[Your objective] From the line that contains "font-weight: bold;" down to the final line of the listing below, set down every line exactly, both ends included, and drop the pictures.

[Input data]

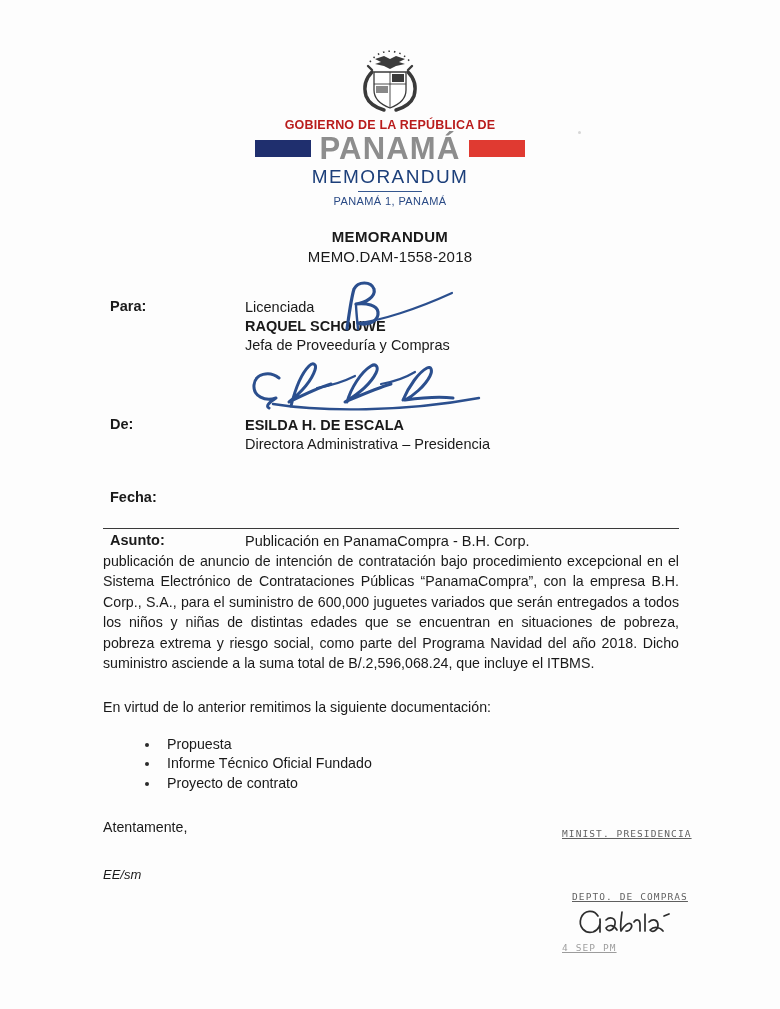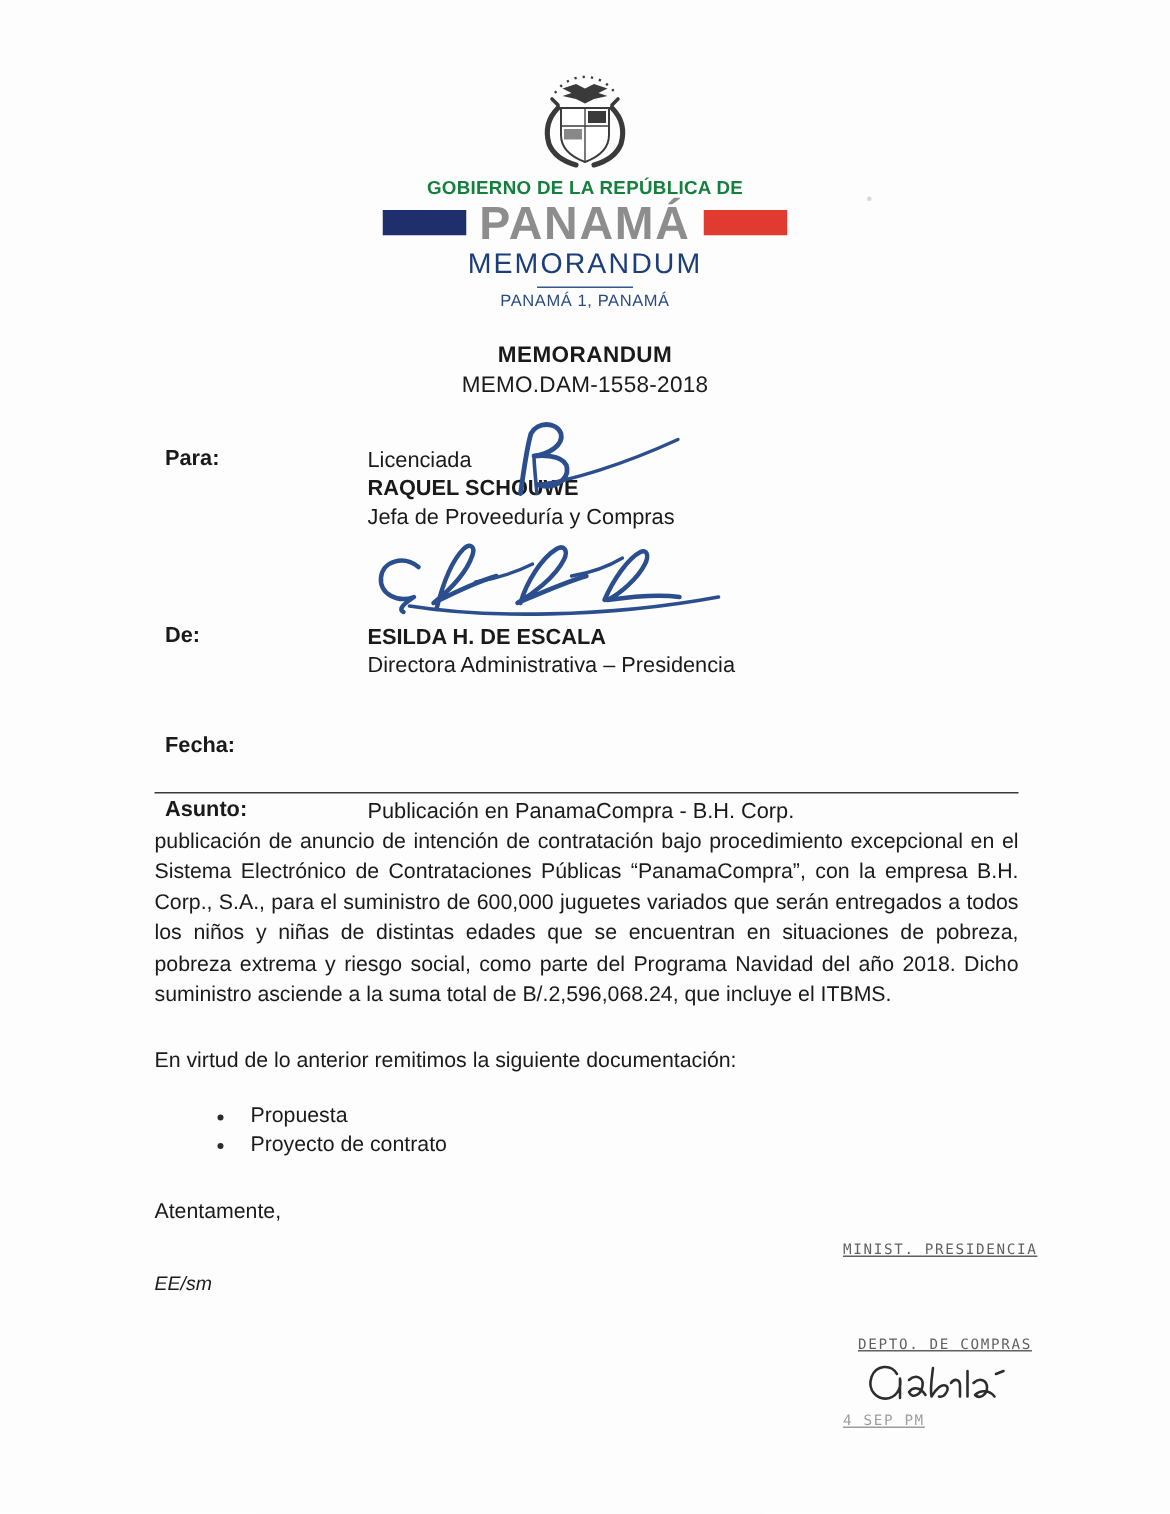--- a/index.html
+++ b/index.html
@@ -40,7 +40,7 @@
     font-size: 12.5px;
     font-weight: bold;
     letter-spacing: 0.2px;
-    color: #15803d;
+    color: #b91c1c;
     margin-top: 2px;
     white-space: nowrap;
   }

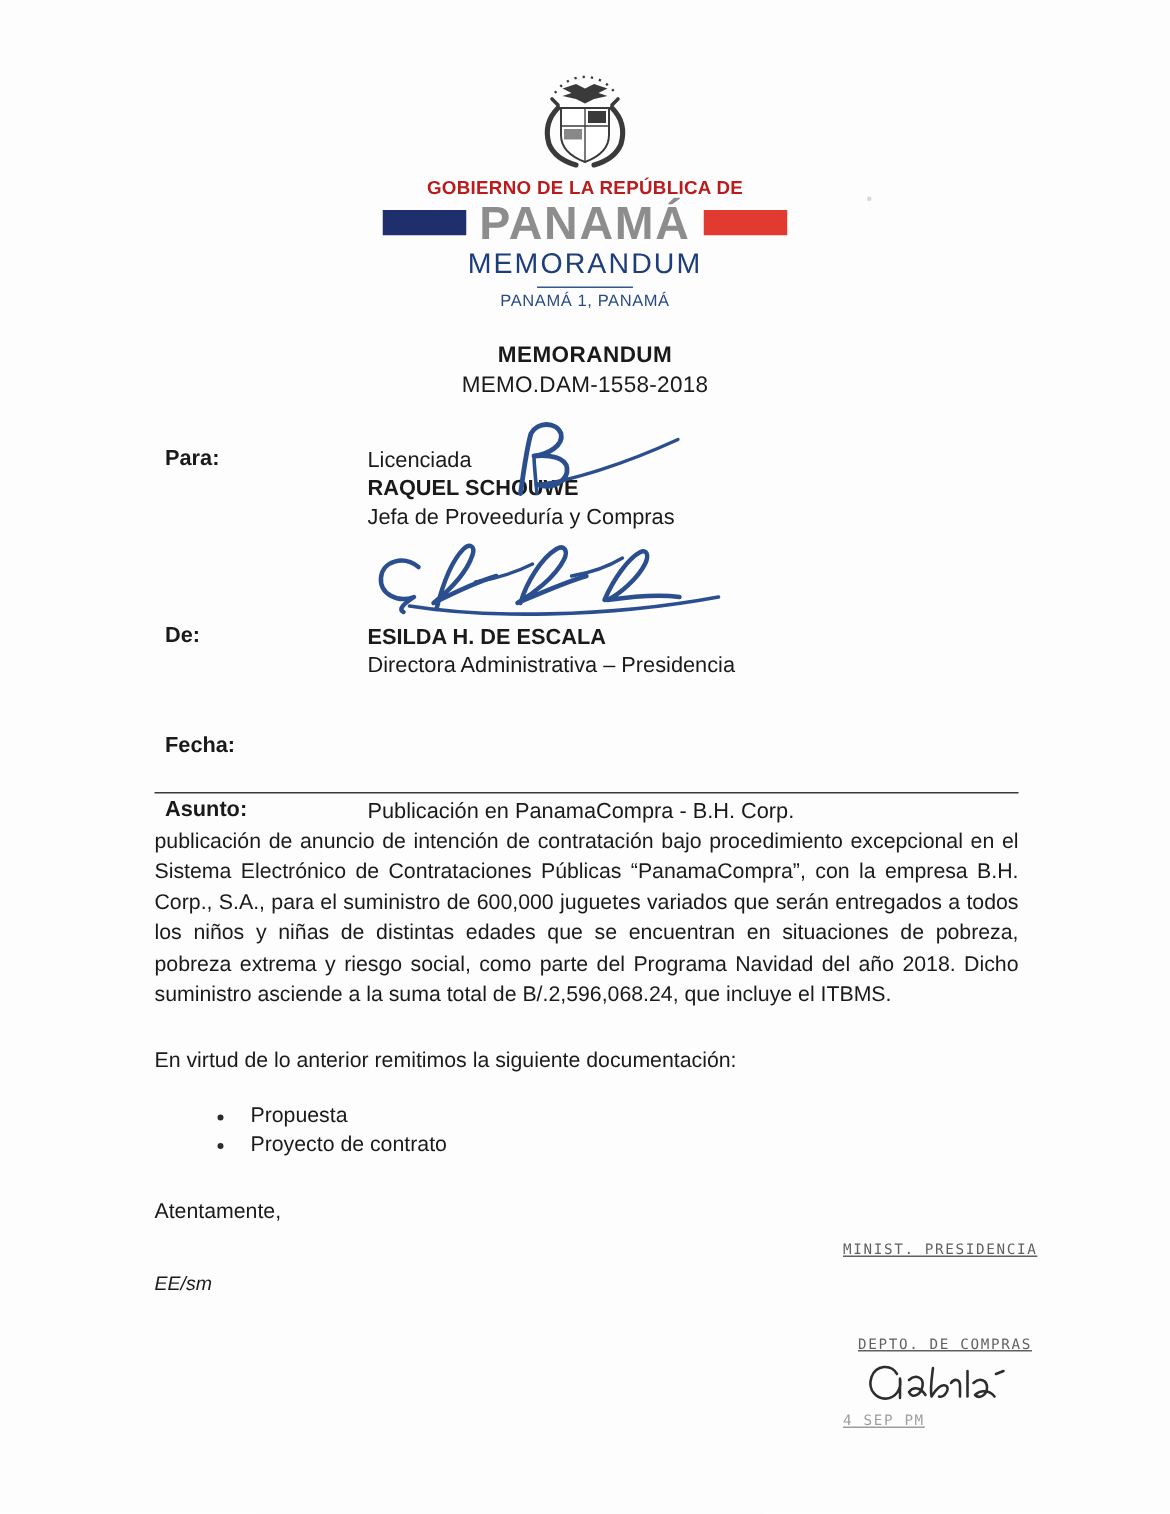--- a/index.html
+++ b/index.html
@@ -359,6 +359,7 @@
 
     <ul class="doc-list">
       <li>Propuesta</li>
+      <li>Informe Técnico Oficial Fundado</li>
       <li>Proyecto de contrato</li>
     </ul>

[Response area]
     font-weight: bold;
     letter-spacing: 0.2px;
-    color: #15803d;
+    color: #b91c1c;
     margin-top: 2px;
     white-space: nowrap;
   }

--- a/index.html
+++ b/index.html
@@ -359,6 +359,7 @@
 
     <ul class="doc-list">
       <li>Propuesta</li>
+      <li>Informe Técnico Oficial Fundado</li>
       <li>Proyecto de contrato</li>
     </ul>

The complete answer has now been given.